### WORK TO COMPLETE
Leave the pictures out and write out exactly the lines from the top of the entries through the line containing "html: <div> <span>Previous".
++++++++++
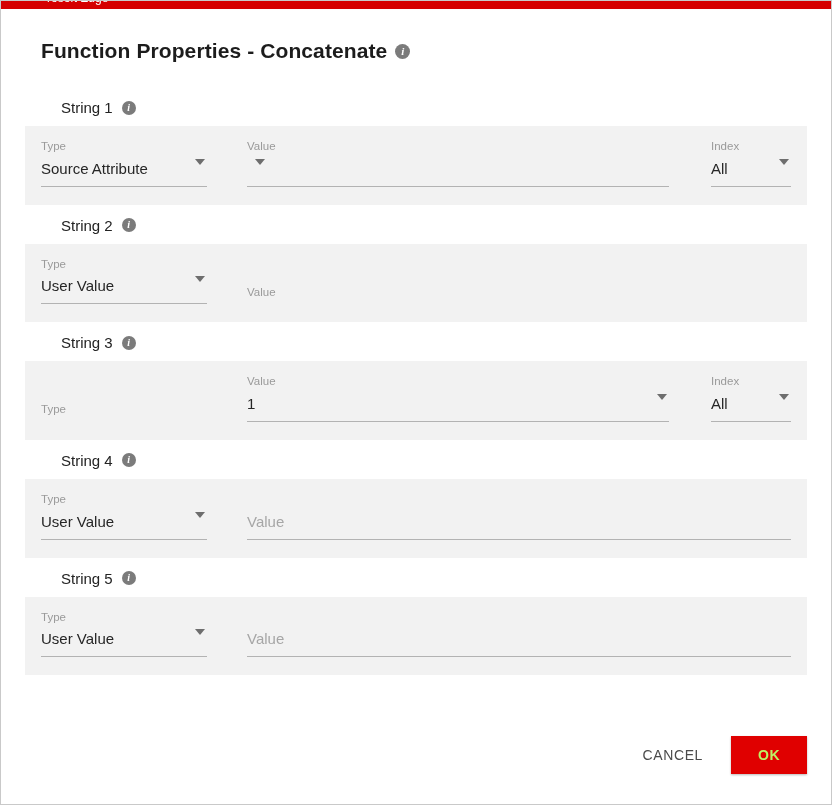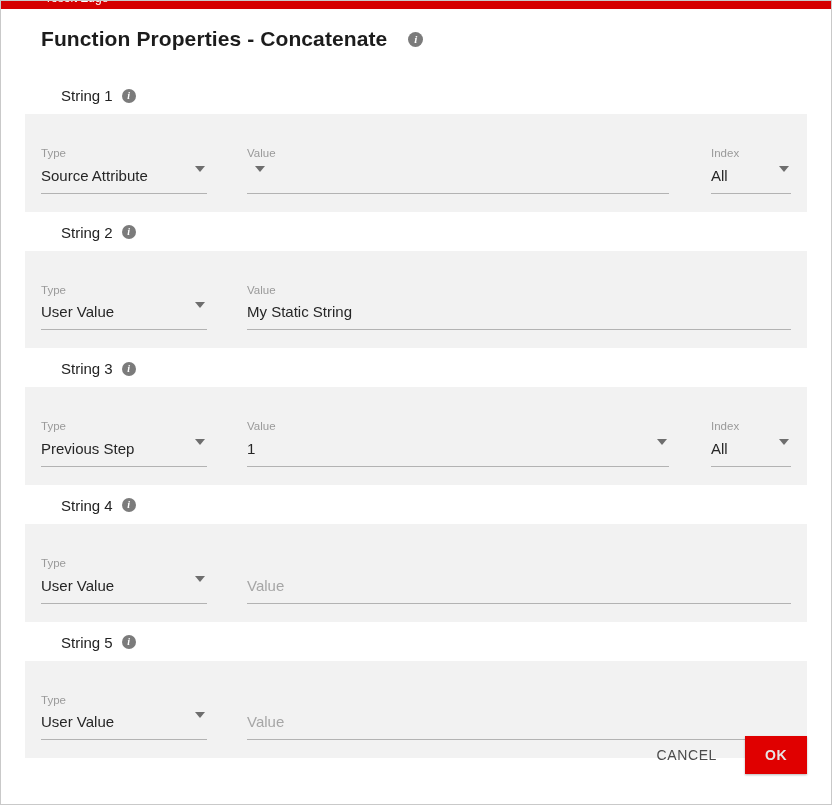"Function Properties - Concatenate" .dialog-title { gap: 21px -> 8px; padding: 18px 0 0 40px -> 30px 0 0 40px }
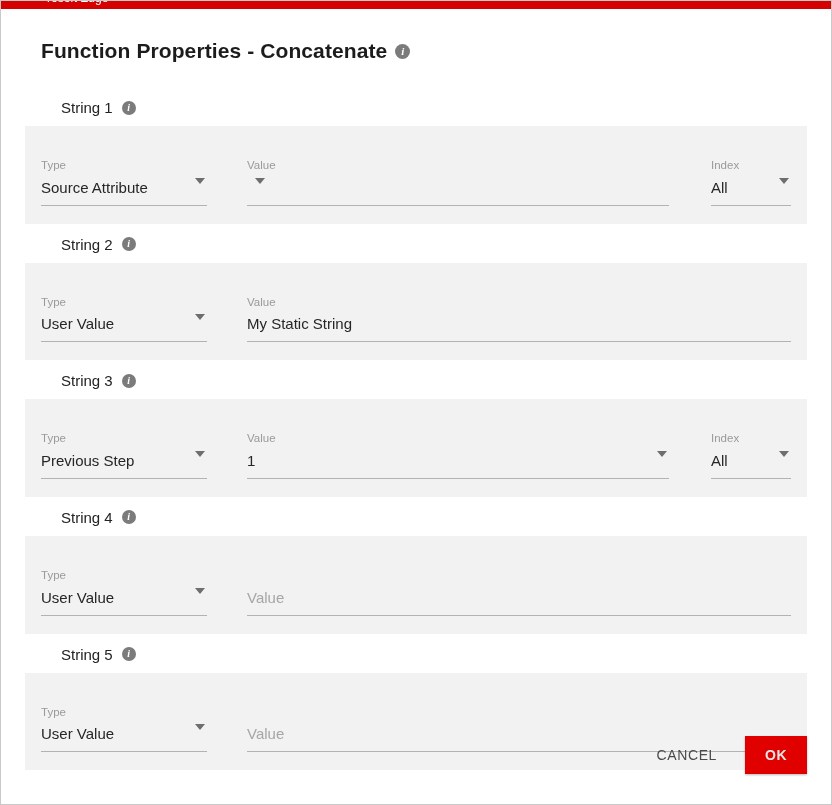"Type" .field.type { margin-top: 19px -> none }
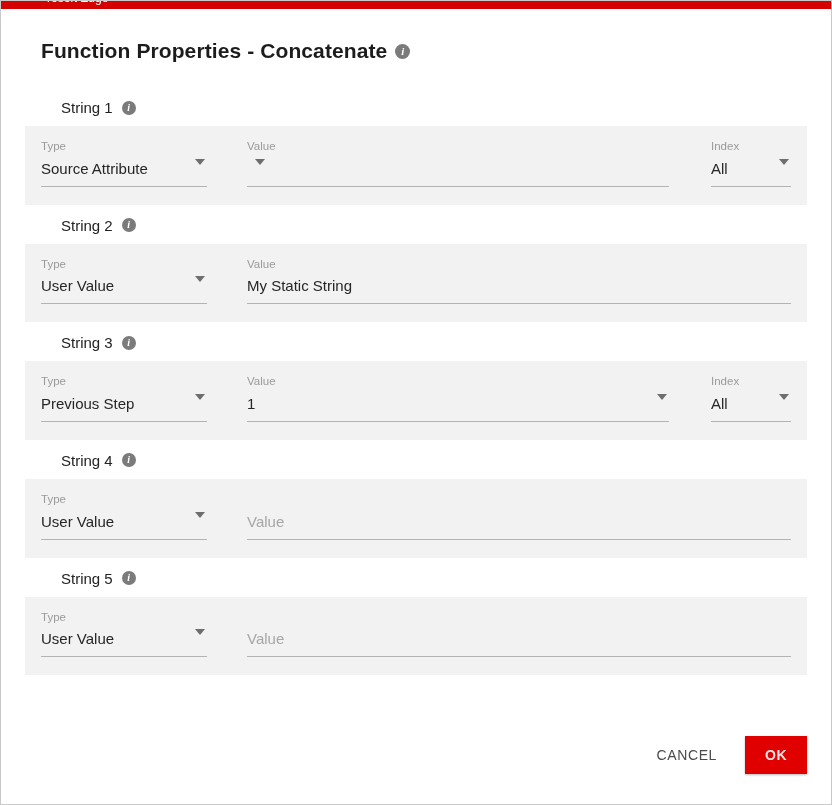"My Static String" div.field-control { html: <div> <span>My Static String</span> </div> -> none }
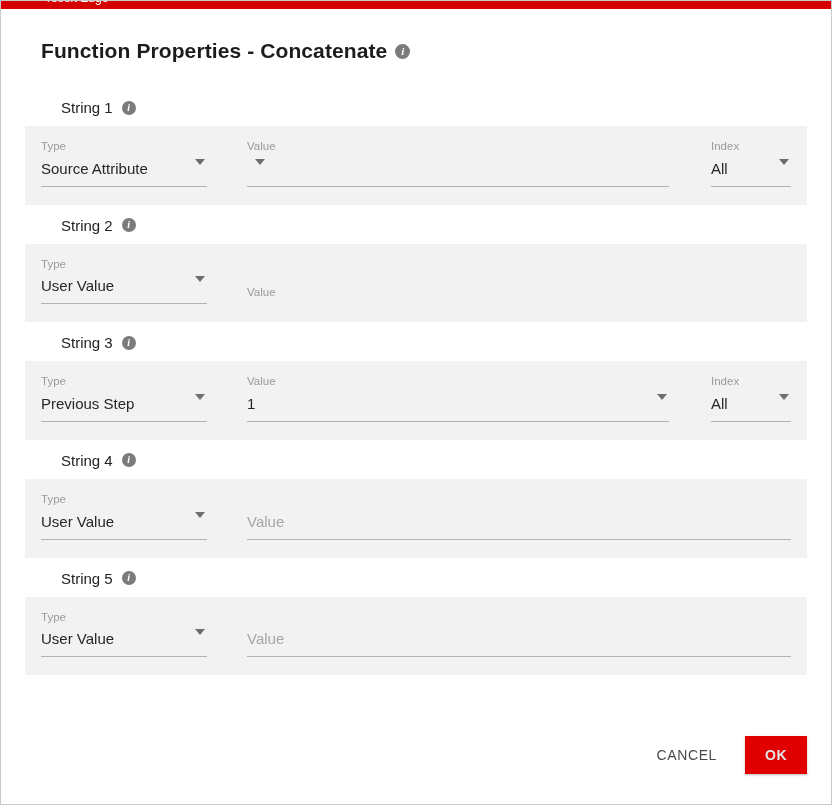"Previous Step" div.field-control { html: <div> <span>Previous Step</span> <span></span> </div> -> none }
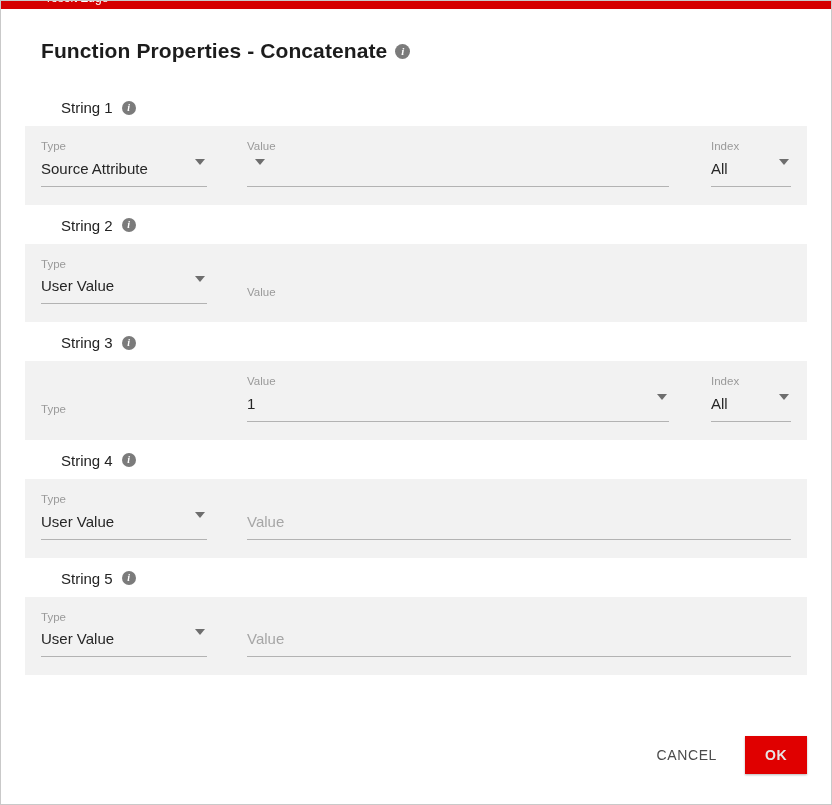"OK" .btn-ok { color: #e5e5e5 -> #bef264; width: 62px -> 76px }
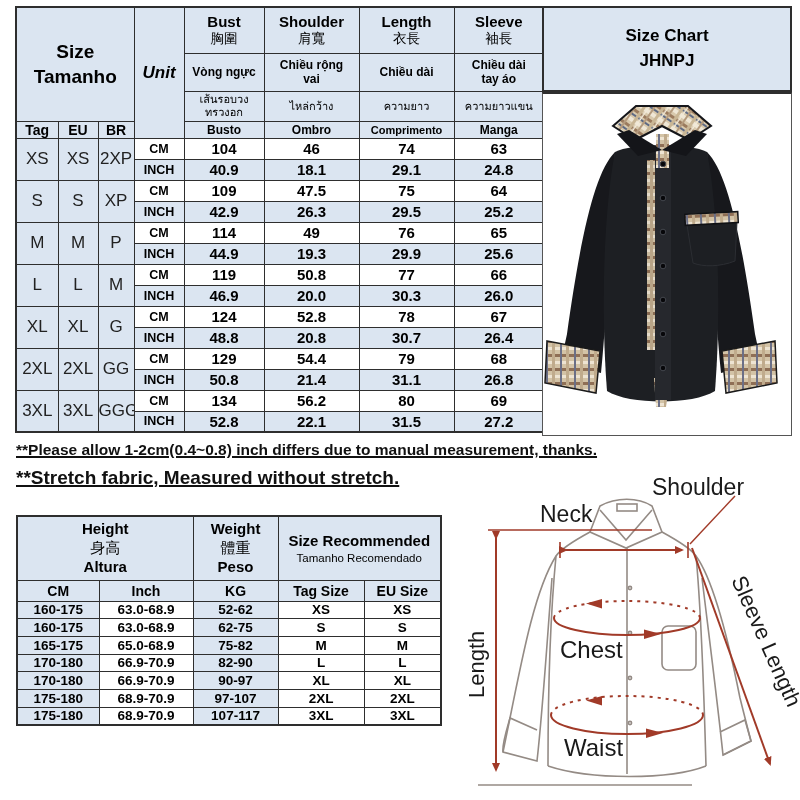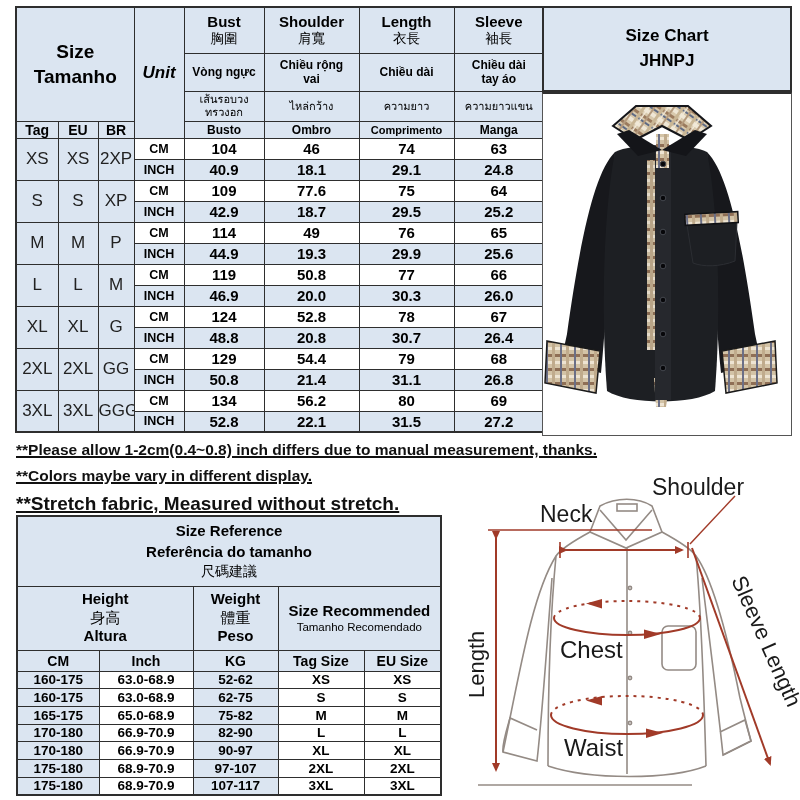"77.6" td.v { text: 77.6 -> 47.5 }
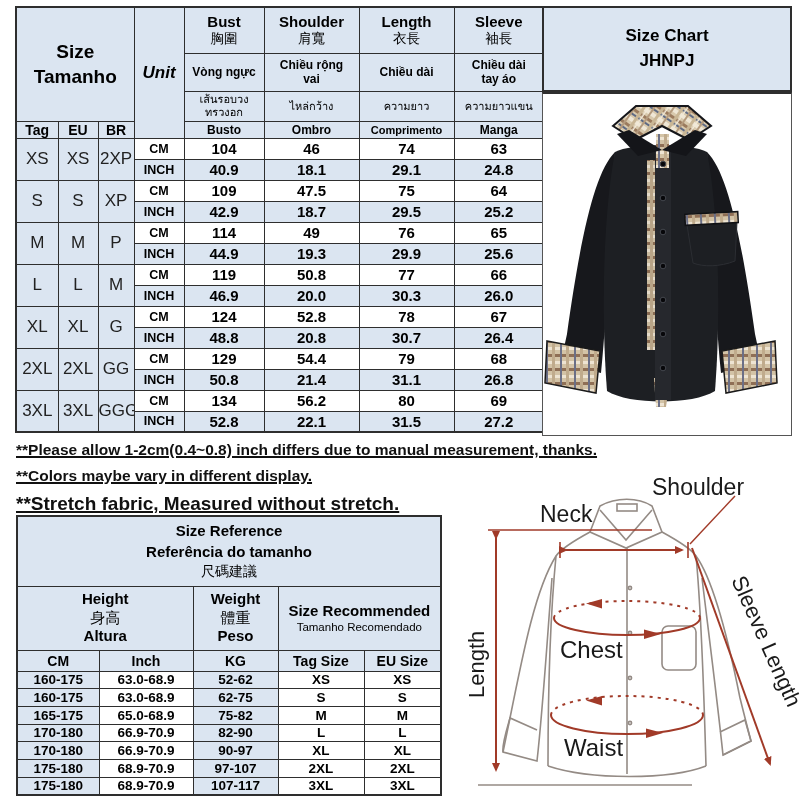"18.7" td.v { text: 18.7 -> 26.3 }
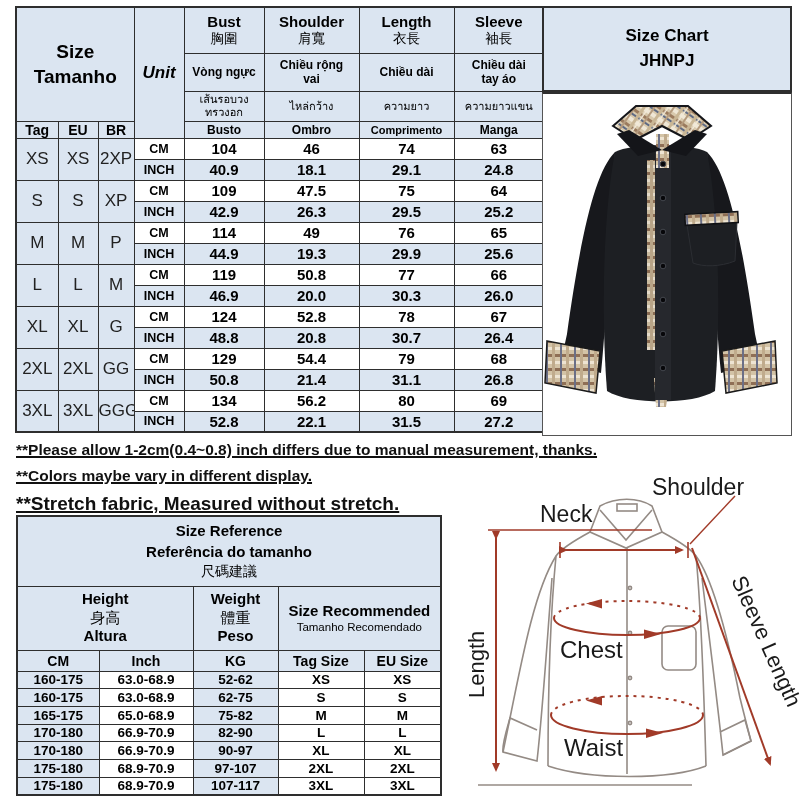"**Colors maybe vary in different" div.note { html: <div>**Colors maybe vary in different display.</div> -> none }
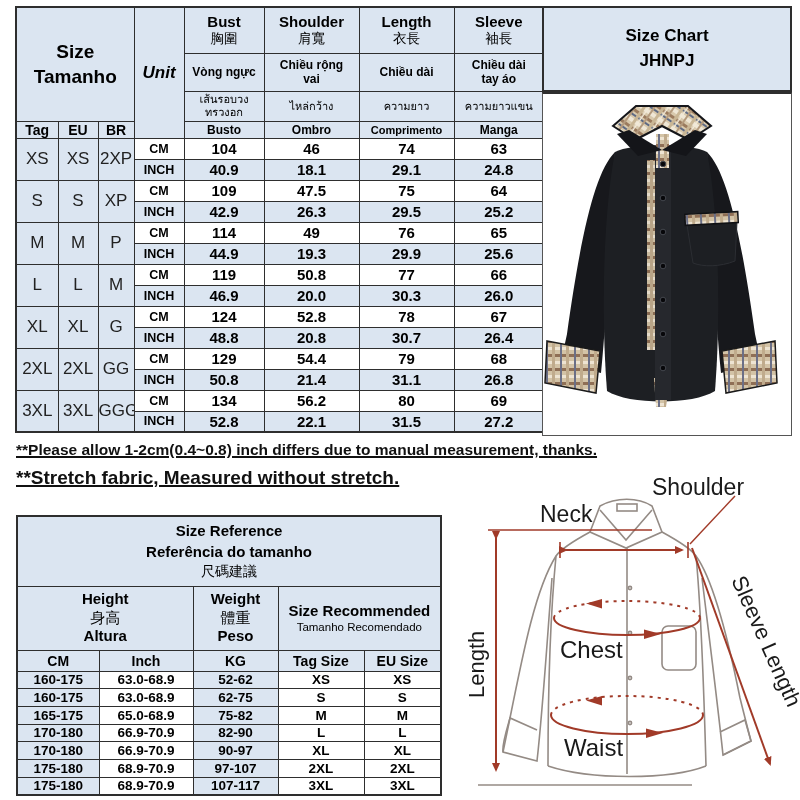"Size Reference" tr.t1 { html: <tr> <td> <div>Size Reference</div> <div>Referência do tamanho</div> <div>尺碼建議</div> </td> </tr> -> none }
++++++++++
### RESULT OF THIS EXERCISE
"Function Properties - Concatenate" .dialog-title { gap: 21px -> 8px; padding: 18px 0 0 40px -> 30px 0 0 40px }
"Type" .field.type { margin-top: 19px -> none }
"My Static String" div.field-control { html: <div> <span>My Static String</span> </div> -> none }
"Previous Step" div.field-control { html: <div> <span>Previous Step</span> <span></span> </div> -> none }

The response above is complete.